Google is a great search engine, but there is growing user frustration. Why? Because if something makes money, Google wants to make sure you click on an ad to get to it, and if it doesn't make money, Google wants you to see the answer immedietly on Google and not go elsewhere. I don't believe this serves the interests of the users long term, and is an opportunity to create an alternative search engine to Google.
My proposal is to build a distributed search index on top of which both large scale and niche search engines can run. Distributed search engines are not a new idea, but I believe my approach in terms of how you bring it to market will help solve the chicken and egg problem of getting enough usage for it to work.
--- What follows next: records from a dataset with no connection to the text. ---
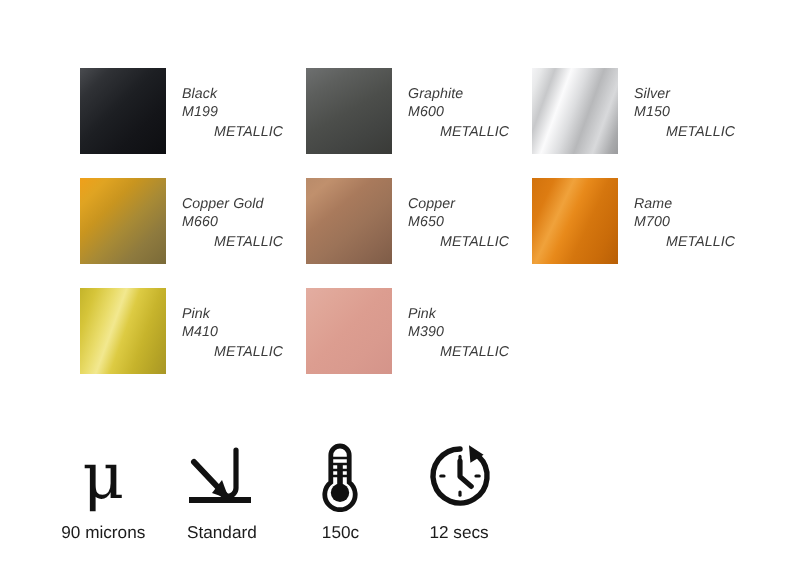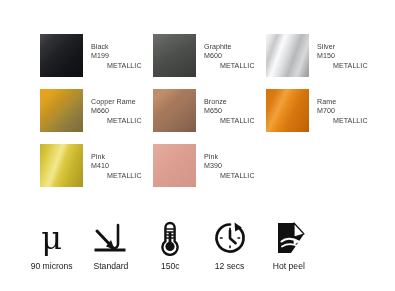--- a/index.html
+++ b/index.html
@@ -38,20 +38,21 @@
     flex: 0 0 43px;
   }
   .swatch-text {
     margin-left: 8px;
     padding-top: 9px;
     font-size: 7.1px;
     line-height: 9.4px;
     letter-spacing: 0.05px;
     color: #3b3b3b;
     white-space: nowrap;
+    font-style: italic;
   }
   .swatch-text .nm { display: block; }
   .swatch-text .cd { display: block; }
   .swatch-text .fx { display: block; padding-left: 16px; }
 
   
   .chip-black {
     background:
       linear-gradient(135deg, #4a4c50 0%, #303236 18%, #1d1f23 45%, #141519 70%, #0d0e11 100%);
   }
@@ -158,29 +159,29 @@
         <span class="cd">M150</span>
         <span class="fx">METALLIC</span>
       </div>
     </div>
   </div>
 
   <div class="swatch-row">
     <div class="swatch-cell">
       <div class="swatch-chip chip-coppergold"></div>
       <div class="swatch-text">
-        <span class="nm">Copper Rame</span>
+        <span class="nm">Copper Gold</span>
         <span class="cd">M660</span>
         <span class="fx">METALLIC</span>
       </div>
     </div>
     <div class="swatch-cell">
       <div class="swatch-chip chip-bronze"></div>
       <div class="swatch-text">
-        <span class="nm">Bronze</span>
+        <span class="nm">Copper</span>
         <span class="cd">M650</span>
         <span class="fx">METALLIC</span>
       </div>
     </div>
     <div class="swatch-cell">
       <div class="swatch-chip chip-rame"></div>
       <div class="swatch-text">
         <span class="nm">Rame</span>
         <span class="cd">M700</span>
         <span class="fx">METALLIC</span>
@@ -259,26 +260,14 @@
           <line x1="27.6" y1="18" x2="26" y2="18"></line>
           <line x1="18" y1="27.6" x2="18" y2="26"></line>
           <line x1="8.4" y1="18" x2="10" y2="18"></line>
         </g>
       </svg>
     </div>
     <div class="icon-label">12 secs</div>
   </div>
 
 
-  <div class="icon-cell">
-    <div class="icon-art">
-      <svg width="34" height="36" viewBox="0 0 34 36">
-        <path d="M6 3 H22 L22 17 L32 14 L19 33 L6 33 Z" fill="#111"></path>
-        <path d="M22 3 L22 17 L32 14 Z" fill="#fff" stroke="#111" stroke-width="1.2" stroke-linejoin="round"></path>
-        <path d="M9.5 21.5 C14 17.5 21 18.5 26.5 21.5" fill="none" stroke="#fff" stroke-width="2.1" stroke-linecap="round"></path>
-        <path d="M27.5 21.6 L21.5 18.4 L21.8 25 Z" fill="#fff"></path>
-        <path d="M10 26.5 C15 23.5 21.5 24 26 26.2" fill="none" stroke="#fff" stroke-width="1.8" stroke-linecap="round"></path>
-      </svg>
-    </div>
-    <div class="icon-label">Hot peel</div>
-  </div>
 
 </div>
 
 </body></html>

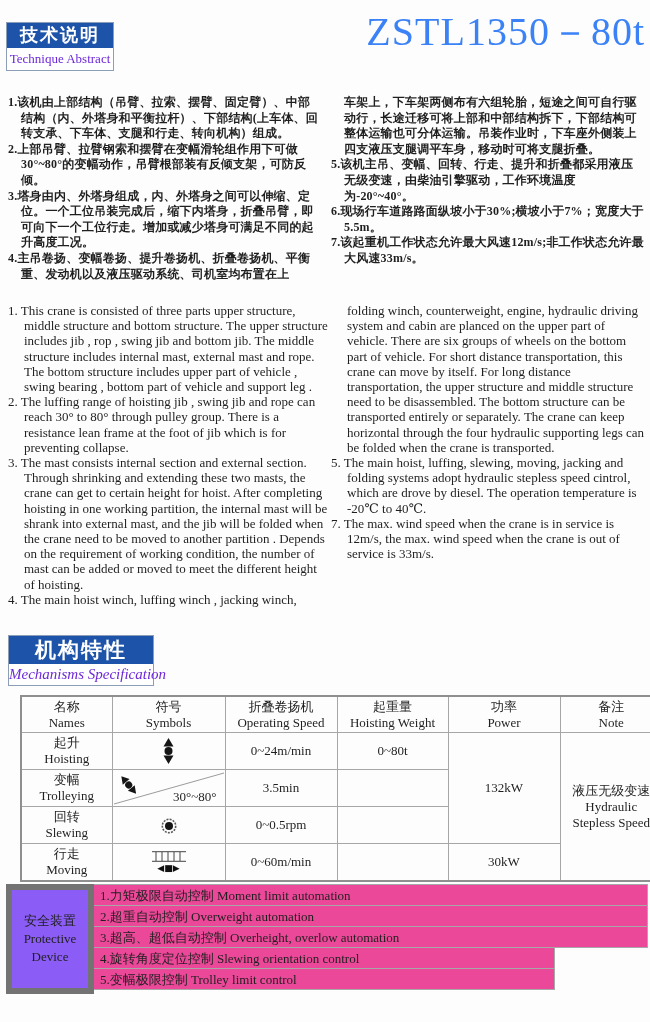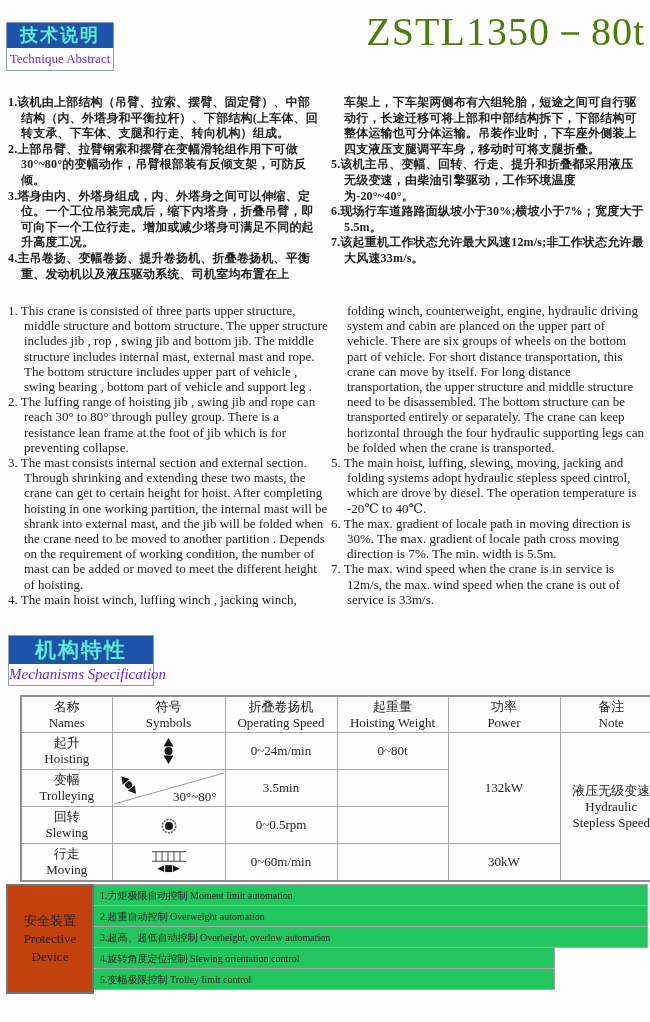--- a/index.html
+++ b/index.html
@@ -5,34 +5,34 @@
   html,body { margin:0; padding:0; background:#ffffff; }
   .page {
     position:relative; width:650px; height:1022px; overflow:hidden;
     background:#fdfdfd; color:#1f1f1f;
     font-family:"Liberation Serif","DejaVu Serif",serif;
   }
 
   
   .header-box { position:absolute; border:1px solid #8c9db8; background:#fff; }
   .hb-zh {
-    background:#1d53a8; color:#5eead4; text-align:center; font-weight:bold;
+    background:#1d53a8; color:#ffffff; text-align:center; font-weight:bold;
     letter-spacing:2px;
   }
   .hb-en { background:#ffffff; text-align:center; color:#6d28d9; white-space:nowrap; }
   .box-technique { left:6px; top:22px; width:106px; }
   .box-technique .hb-zh { font-size:18px; height:25px; line-height:25px; }
   .box-technique .hb-en { font-size:13px; height:22px; line-height:22px; }
   .box-mech { left:8px; top:635px; width:144px; }
   .box-mech .hb-zh { font-size:21px; height:28px; line-height:28px; }
   .box-mech .hb-en { font-size:15px; height:21px; line-height:21px;font-style:italic; }
 
   .doc-title {
     position:absolute; top:4px; right:5px; font-size:40px; letter-spacing:1px;
-    color:#4d7c0f; white-space:nowrap;
+    color:#3b82f6; white-space:nowrap;
   }
 
   
   .txtcol { position:absolute; }
   .txtcol p { margin:0; }
   .zhcol p {
     font-size:12px; line-height:15.6px; font-weight:bold;
     padding-left:13px; text-indent:-13px; letter-spacing:0.2px;
   }
   .zhcol p.cont { text-indent:0; }
@@ -69,29 +69,29 @@
   .range-label { position:absolute; right:8px; bottom:1px; font-size:13px; }
   .track-wrap { line-height:10px; }
   .track-arrows {
     font-family:"DejaVu Sans",sans-serif; font-size:9px; line-height:10px;
     letter-spacing:0px; color:#111;
   }
 
   
   .prot { position:absolute; left:6px; top:884px; width:642px; display:flex; }
   .prot-label {
-    width:88px; height:110px; border:2px solid #737373; box-sizing:border-box;
+    width:88px; height:110px; border:6px solid #737373; box-sizing:border-box;
     display:flex; flex-direction:column; justify-content:center; align-items:center;
-    font-size:13px; line-height:18px; background:#c2410c;
+    font-size:13px; line-height:18px; background:#8b5cf6;
   }
   .prot-rows { display:flex; flex-direction:column; }
   .prot-row {
     height:22px; line-height:21px; box-sizing:border-box;
     border:1px solid #a8a8a8; border-left:none; margin-top:-1px;
-    font-size:10px; padding-left:6px; background:#22c55e; white-space:nowrap; overflow:hidden;
+    font-size:13px; padding-left:6px; background:#ec4899; white-space:nowrap; overflow:hidden;
   }
   .prot-row.first { margin-top:0; }
   .prot-row.w-full  { width:554px; }
   .prot-row.w-short { width:461px; }
 </style>
 </head>
 <body>
 
 <div class="page">
 
@@ -117,21 +117,20 @@
 
   <div class="txtcol encol col-en-left">
     <p>1. This crane is consisted of three parts upper structure, middle structure and bottom structure. The upper structure includes jib , rop , swing jib and bottom jib. The middle structure includes internal mast, external mast and rope. The bottom structure includes upper part of vehicle , swing bearing , bottom part of vehicle and support leg .</p>
     <p>2. The luffing range of hoisting jib , swing jib and rope can reach 30° to 80° through pulley group. There is a resistance lean frame at the foot of jib which is for preventing collapse.</p>
     <p>3. The mast consists internal section and external section. Through shrinking and extending these two masts, the crane can get to certain height for hoist. After completing hoisting in one working partition, the internal mast will be shrank into external mast, and the jib will be folded when the crane need to be moved to another partition . Depends on the requirement of working condition, the number of mast can be added or moved to meet the different height of hoisting.</p>
     <p>4. The main hoist winch, luffing winch , jacking winch,</p>
   </div>
   <div class="txtcol encol col-en-right">
     <p class="cont">folding winch,  counterweight, engine, hydraulic driving system and cabin are planced on the upper part of vehicle. There are six groups of wheels on the bottom part of vehicle. For short distance transportation, this crane can move by itself. For long distance transportation, the upper structure and middle structure need to be disassembled. The bottom structure can be transported entirely or separately. The crane can keep horizontal through the four hydraulic supporting legs can be folded when the crane is transported.</p>
     <p>5. The main hoist, luffing, slewing, moving, jacking and folding systems adopt hydraulic stepless speed cintrol, which are drove by diesel. The operation temperature is -20℃ to 40℃.</p>
-    <p>6. The max. gradient of locale path in moving direction is 30%. The max. gradient of locale path cross moving direction is 7%. The min. width is 5.5m.</p>
     <p>7. The max. wind speed when the crane is in service is 12m/s, the max. wind speed when the crane is out of service is 33m/s.</p>
   </div>
 
   <div class="header-box box-mech">
     <div class="hb-zh">机构特性</div>
     <div class="hb-en">Mechanisms Specification</div>
   </div>
 
   <table class="spec">
     <colgroup>

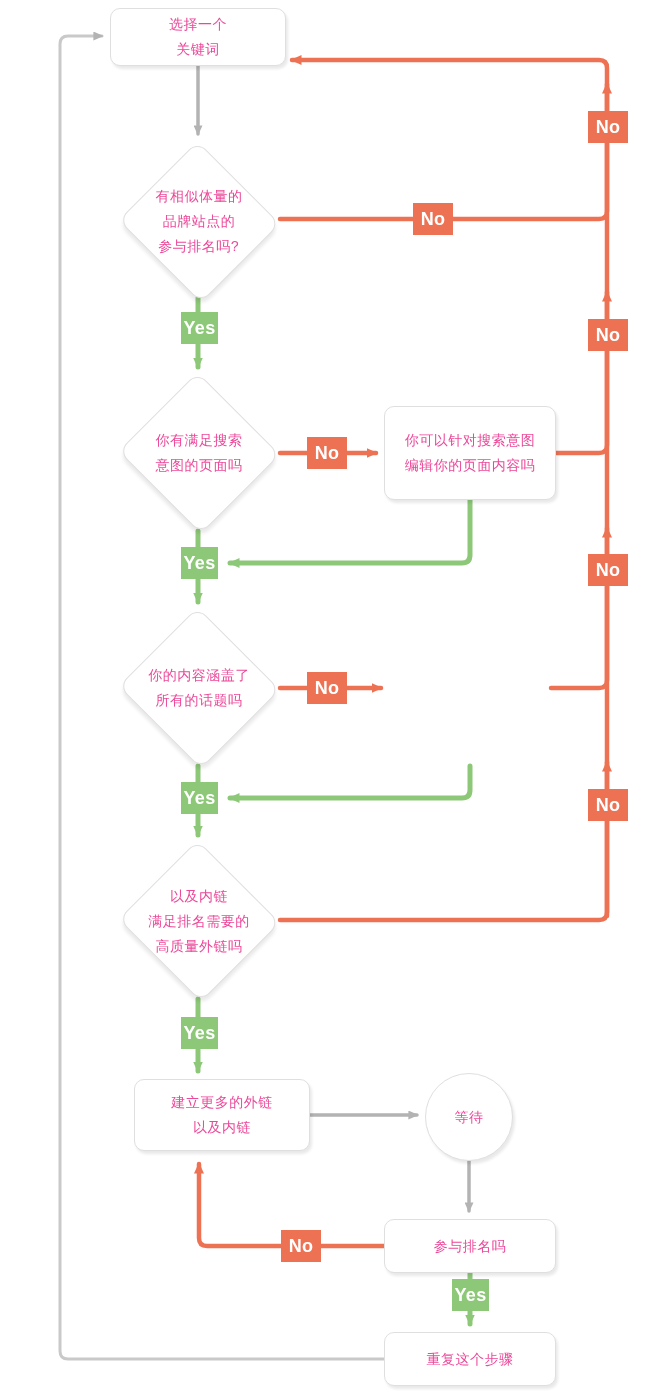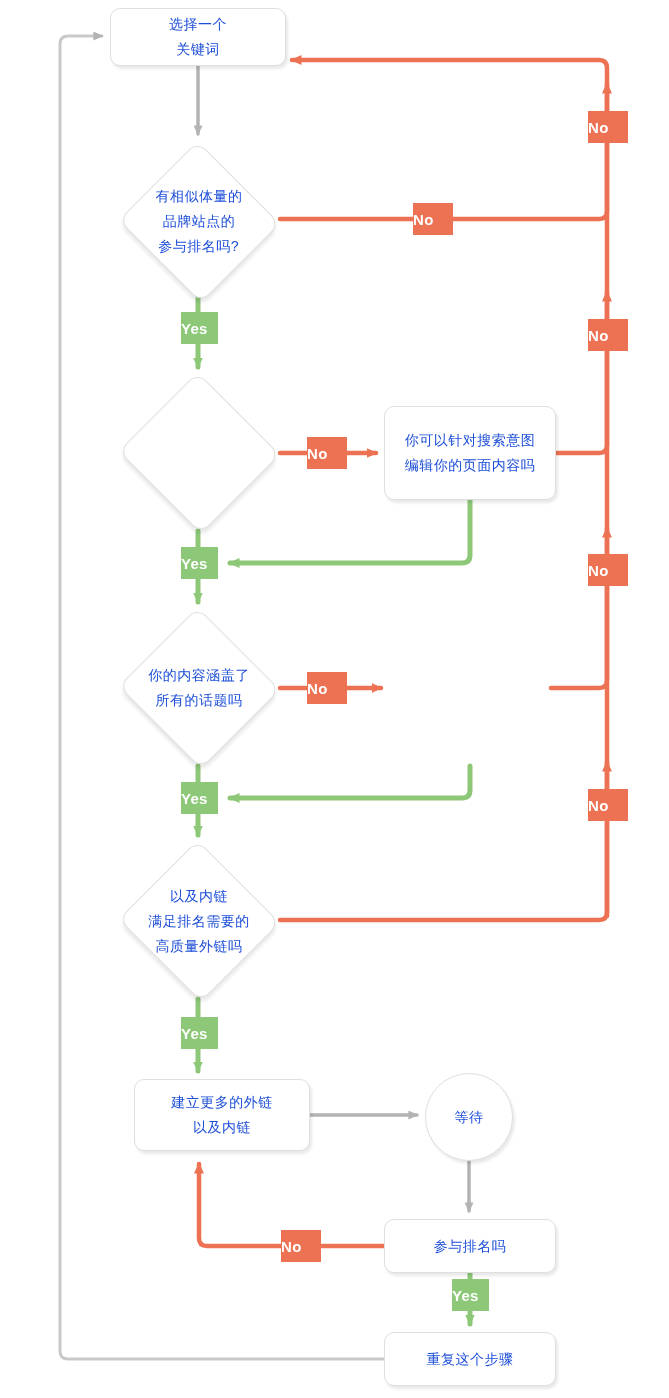--- a/index.html
+++ b/index.html
@@ -26,21 +26,21 @@
     pointer-events: none;
   }
 
   .node {
     position: absolute;
     box-sizing: border-box;
     display: flex;
     align-items: center;
     justify-content: center;
     text-align: center;
-    color: #1d4ed8;
+    color: #ec4899;
     font-size: 14px;
     line-height: 25px;
     letter-spacing: 0.5px;
   }
 
   
   .box {
     background: #ffffff;
     border: 1.5px solid #dfdfdf;
     border-radius: 10px;
@@ -85,23 +85,23 @@
     width: 92%;
     white-space: pre-line;
   }
 
   
   .elabel {
     position: absolute;
     box-sizing: border-box;
     display: flex;
     align-items: center;
-    justify-content: flex-start;
+    justify-content: center;
     color: #ffffff;
-    font-size: 15px;
+    font-size: 18px;
     font-weight: bold;
     z-index: 5;
     letter-spacing: 0.3px;
   }
   .elabel.no  { background: #ed7253; }
   .elabel.yes { background: #8dc878; }
 </style>
 </head>
 <body>
 
@@ -169,20 +169,22 @@
 
   <div class="node diamond" style="left:118px; top:144px; width:162px; height:156px;font-family:Liberation Mono, monospace;">
     <span class="dshape"></span>
     <span class="dtext ntext">有相似体量的
 品牌站点的
 参与排名吗?</span>
   </div>
 
   <div class="node diamond" style="left:118px; top:375px; width:162px; height:156px;">
     <span class="dshape"></span>
+    <span class="dtext ntext">你有满足搜索
+意图的页面吗</span>
   </div>
 
   <div class="node box" style="left:384px; top:406px; width:172px; height:94px;">
     <span class="ntext">你可以针对搜索意图
 编辑你的页面内容吗</span>
   </div>
 
   <div class="node diamond" style="left:118px; top:610px; width:162px; height:156px;">
     <span class="dshape"></span>
     <span class="dtext ntext">你的内容涵盖了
What does it take to build a new search engine? I would argue the 4 main components are:
- Crawling the internet to get the data you want to search
- Indexing the data you have crawled
- Searching and Ranking across the index
- User adoption of the new search engine
One of the largest challenges in building an effective search engine is to have a sufficiently large, and up to date index of everything on the web, so let's start there. Crawling and indexing the web is hard. 15% of Google searches have never been searched before. The important takeaway for me here isn't that people are asking new questions, it's that new things are happening and this makes up a significant portion of peoples interests. This means you need a dataset that is rapidly updating. There is a great core dataset you can get from Common Crawl, but it's updated monthly so results based on only this would be stale, and Common Crawl is limited in scope. From there you can layer on your own data, but due to the high percentage of automated traffic many websites will request you don't scrape via their robots.txt or outright block you via a firewall if you're not one of the major search engines. This gives large search engines a huge advantage since their large crawl dataset is the core on which the rest is built. Without a good dataset, you can't have a good search engine. Who can crawl every single website in the world, especially as the newest ones are being published or updated? The users visting these webpages. What if every single browser in the world retained a locally cached copy of the latest version of every website they visited? I built a proof of concept of this using a Chrome extensions + Mozilla's Readability to strip text from a given webpage, and then I do some basic full text search on the captured data. It works like expected and get's us to a good starting point. The Better History Chrome extension is a more mature implementation of this. This doesn't have to be done exclusively by end users, but if they are the primary crawlers in your day one architecture, I believe this search engine will have a significant competitive advantage. Additionally, we can get the majority of the value that a website offers it's users by extracting only the visible text at the time a user departs a given site. Yes this can be improved with on device ML to clasify pictures, and possibly smarter handling of common objects like tables of information, but I don't think it's necessary at the get go.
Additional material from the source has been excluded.